■ Material shown ■
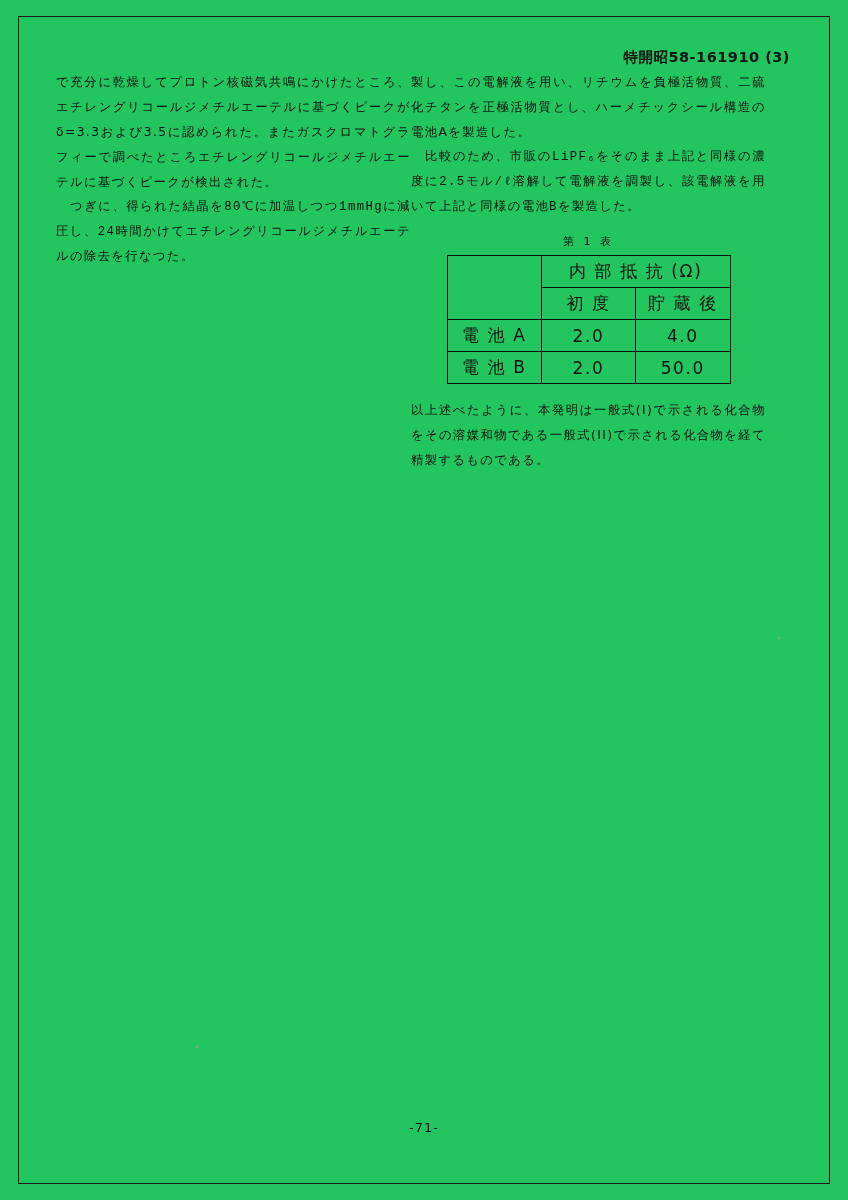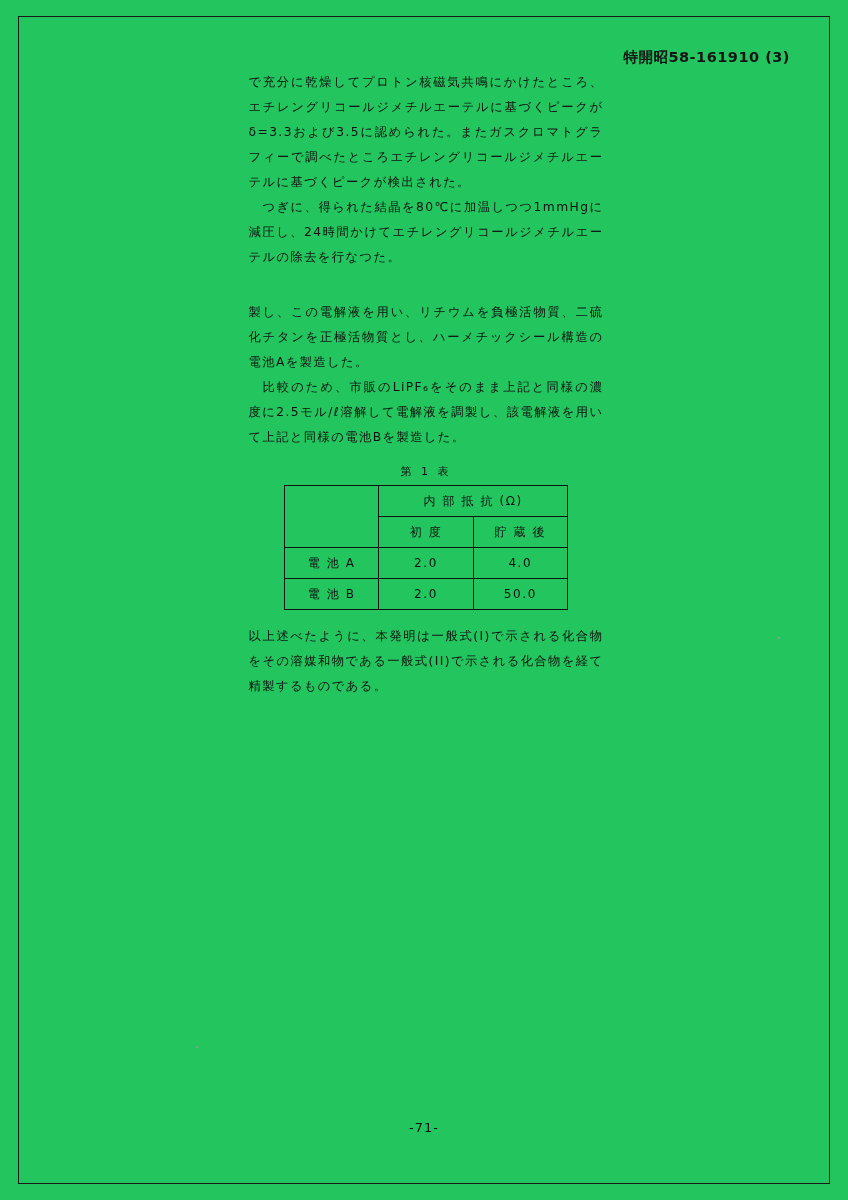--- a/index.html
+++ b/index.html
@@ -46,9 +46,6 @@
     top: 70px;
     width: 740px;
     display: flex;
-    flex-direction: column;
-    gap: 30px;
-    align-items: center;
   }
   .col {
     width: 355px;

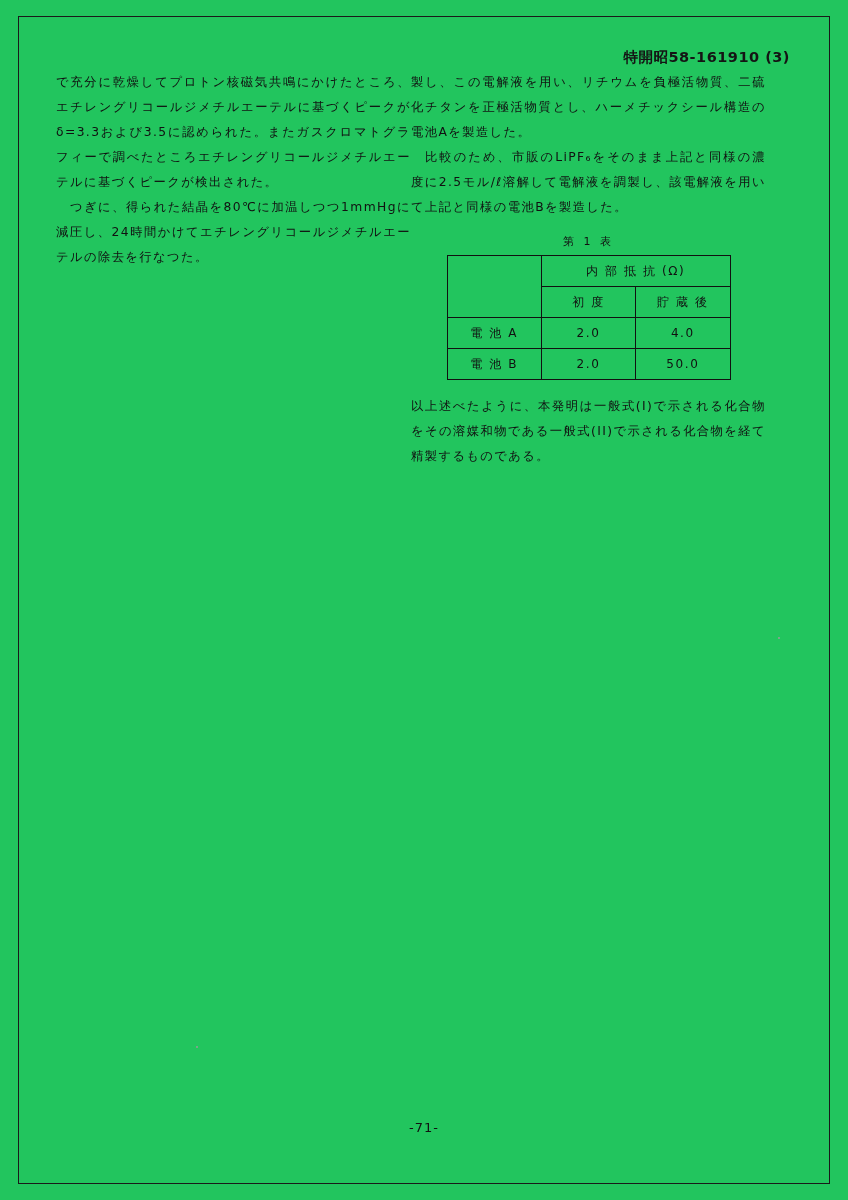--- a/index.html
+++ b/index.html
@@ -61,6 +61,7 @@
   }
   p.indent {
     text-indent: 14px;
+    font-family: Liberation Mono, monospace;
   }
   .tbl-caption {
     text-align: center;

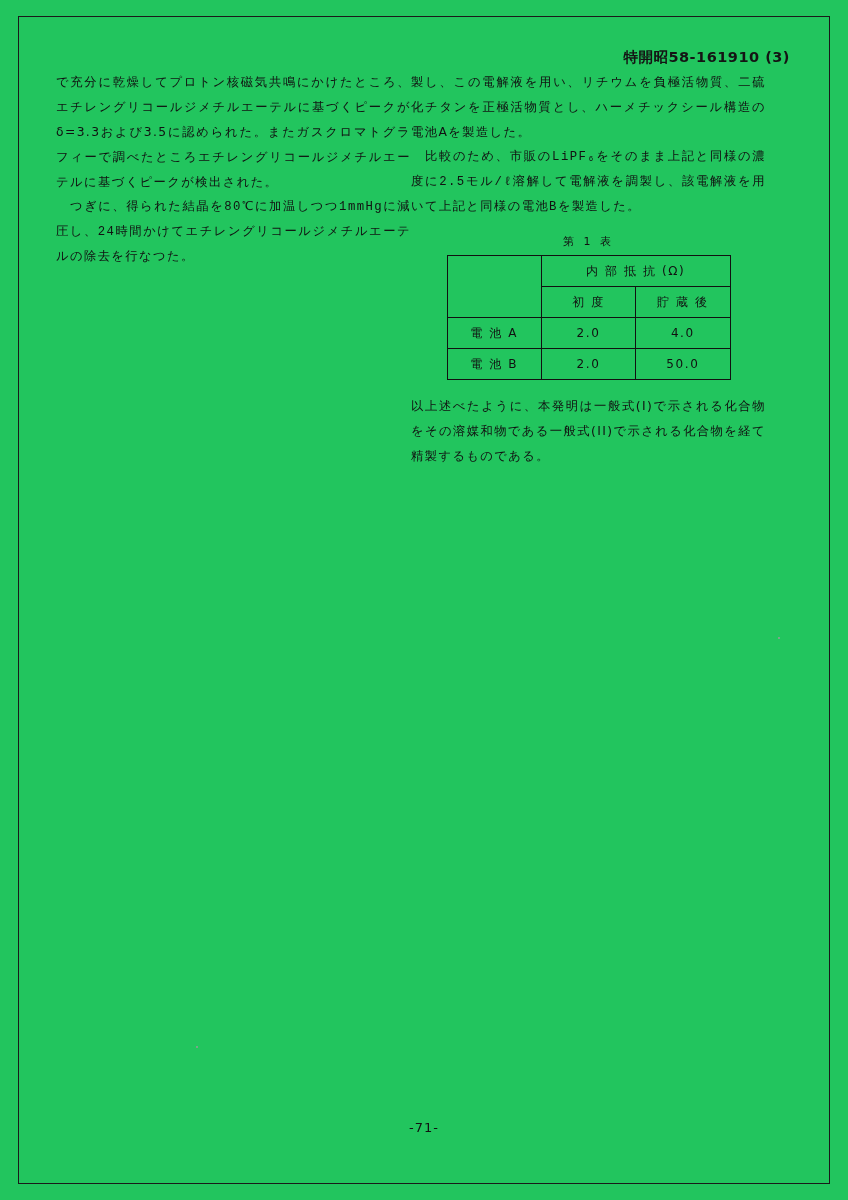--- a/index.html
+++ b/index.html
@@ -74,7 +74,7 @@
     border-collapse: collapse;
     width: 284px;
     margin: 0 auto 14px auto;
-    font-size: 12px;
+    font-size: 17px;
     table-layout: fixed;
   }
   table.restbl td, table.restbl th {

--

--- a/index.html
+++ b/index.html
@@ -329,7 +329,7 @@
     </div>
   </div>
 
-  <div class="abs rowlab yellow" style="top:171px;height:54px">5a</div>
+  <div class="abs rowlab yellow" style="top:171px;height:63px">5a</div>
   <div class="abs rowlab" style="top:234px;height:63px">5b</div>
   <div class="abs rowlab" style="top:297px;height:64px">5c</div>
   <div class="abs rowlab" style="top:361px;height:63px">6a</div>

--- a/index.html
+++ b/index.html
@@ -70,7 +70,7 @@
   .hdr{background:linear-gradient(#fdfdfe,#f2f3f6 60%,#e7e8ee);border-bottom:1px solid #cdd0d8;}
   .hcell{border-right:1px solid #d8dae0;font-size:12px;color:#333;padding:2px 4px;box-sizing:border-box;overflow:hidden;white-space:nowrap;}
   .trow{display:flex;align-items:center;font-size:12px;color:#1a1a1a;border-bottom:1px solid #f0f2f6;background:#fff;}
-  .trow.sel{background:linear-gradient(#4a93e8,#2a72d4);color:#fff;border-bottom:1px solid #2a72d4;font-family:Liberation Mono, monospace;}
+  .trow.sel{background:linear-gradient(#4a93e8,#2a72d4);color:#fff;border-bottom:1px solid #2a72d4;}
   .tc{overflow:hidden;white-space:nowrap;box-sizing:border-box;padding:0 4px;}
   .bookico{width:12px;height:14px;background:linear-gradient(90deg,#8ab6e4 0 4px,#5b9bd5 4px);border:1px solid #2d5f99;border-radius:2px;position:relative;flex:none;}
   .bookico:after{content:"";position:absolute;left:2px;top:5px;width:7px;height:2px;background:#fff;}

==

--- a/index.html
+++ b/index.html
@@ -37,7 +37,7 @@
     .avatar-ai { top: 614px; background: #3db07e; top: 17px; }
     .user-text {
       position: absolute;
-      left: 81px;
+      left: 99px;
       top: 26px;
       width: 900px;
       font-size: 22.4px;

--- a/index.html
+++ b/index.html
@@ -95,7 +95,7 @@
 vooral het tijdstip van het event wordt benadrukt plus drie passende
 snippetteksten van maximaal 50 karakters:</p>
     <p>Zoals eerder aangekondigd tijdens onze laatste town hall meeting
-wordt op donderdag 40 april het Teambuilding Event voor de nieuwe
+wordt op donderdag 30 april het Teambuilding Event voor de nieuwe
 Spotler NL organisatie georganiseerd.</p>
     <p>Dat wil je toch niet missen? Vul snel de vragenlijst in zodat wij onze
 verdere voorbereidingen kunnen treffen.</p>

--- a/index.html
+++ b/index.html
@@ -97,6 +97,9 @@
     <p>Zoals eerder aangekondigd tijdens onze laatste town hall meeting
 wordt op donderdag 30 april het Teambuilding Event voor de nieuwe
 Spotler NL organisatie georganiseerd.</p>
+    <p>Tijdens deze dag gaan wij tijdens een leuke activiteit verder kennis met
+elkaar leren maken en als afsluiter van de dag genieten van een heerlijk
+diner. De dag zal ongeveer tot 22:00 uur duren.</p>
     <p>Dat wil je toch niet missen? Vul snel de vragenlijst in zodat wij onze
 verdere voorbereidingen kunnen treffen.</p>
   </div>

■ Your instructions ■
Select all lines with the word "Mono" from the entries above.

■ Result of this task ■
+    font-family: Liberation Mono, monospace;
-  .trow.sel{background:linear-gradient(#4a93e8,#2a72d4);color:#fff;border-bottom:1px solid #2a72d4;font-family:Liberation Mono, monospace;}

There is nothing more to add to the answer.